» **Required work**
Go through the records and report each line in which the word "badge" occurs.

» **Supplied records**

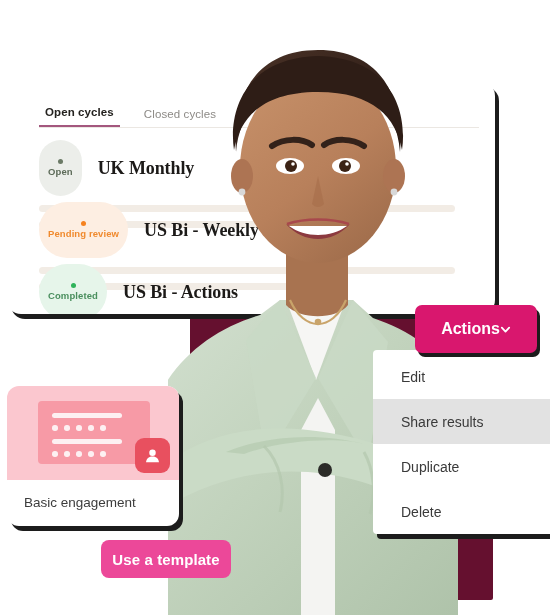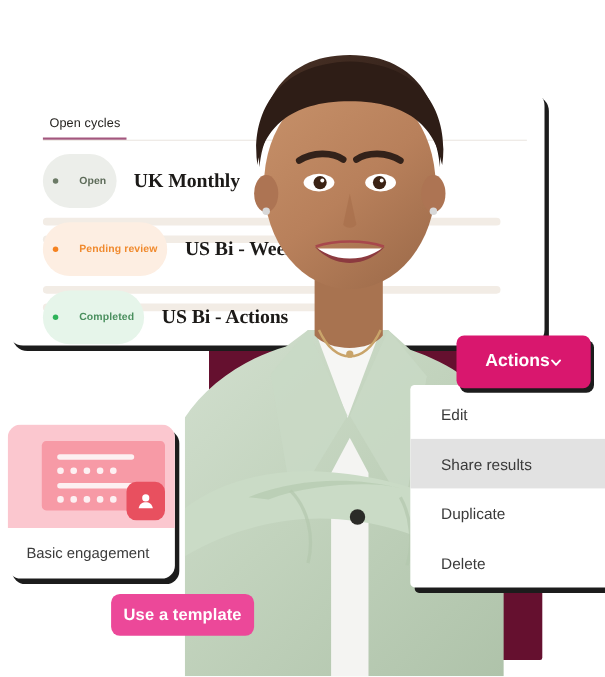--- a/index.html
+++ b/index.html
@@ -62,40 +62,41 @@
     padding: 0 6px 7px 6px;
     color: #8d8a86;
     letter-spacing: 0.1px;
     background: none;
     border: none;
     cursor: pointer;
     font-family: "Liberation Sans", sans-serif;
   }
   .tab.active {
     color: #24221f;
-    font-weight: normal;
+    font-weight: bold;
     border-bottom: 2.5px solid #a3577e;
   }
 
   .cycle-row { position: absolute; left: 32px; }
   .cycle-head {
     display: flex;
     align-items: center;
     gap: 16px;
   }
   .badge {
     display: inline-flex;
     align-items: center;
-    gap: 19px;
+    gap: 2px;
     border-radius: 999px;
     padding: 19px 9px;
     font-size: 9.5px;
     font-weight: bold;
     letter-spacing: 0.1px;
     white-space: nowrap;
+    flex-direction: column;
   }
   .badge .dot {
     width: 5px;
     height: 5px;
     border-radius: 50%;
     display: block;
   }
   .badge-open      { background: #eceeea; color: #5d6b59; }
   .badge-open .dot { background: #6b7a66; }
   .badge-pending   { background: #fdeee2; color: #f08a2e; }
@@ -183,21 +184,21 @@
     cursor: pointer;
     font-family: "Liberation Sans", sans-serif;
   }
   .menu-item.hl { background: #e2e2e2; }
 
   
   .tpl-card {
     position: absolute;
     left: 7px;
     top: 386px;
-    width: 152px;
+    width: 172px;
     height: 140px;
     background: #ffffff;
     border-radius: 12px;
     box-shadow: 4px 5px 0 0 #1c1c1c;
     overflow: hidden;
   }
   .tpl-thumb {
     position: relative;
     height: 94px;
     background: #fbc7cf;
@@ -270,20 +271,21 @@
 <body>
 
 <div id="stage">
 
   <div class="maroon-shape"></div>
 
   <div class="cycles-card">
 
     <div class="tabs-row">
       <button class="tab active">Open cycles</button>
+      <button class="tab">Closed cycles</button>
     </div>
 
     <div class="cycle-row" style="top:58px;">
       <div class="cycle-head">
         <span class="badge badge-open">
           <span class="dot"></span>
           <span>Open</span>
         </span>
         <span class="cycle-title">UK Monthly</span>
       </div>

» **Result of this exercise**
   .badge {
   .badge .dot {
   .badge-open      { background: #eceeea; color: #5d6b59; }
   .badge-open .dot { background: #6b7a66; }
   .badge-pending   { background: #fdeee2; color: #f08a2e; }
         <span class="badge badge-open">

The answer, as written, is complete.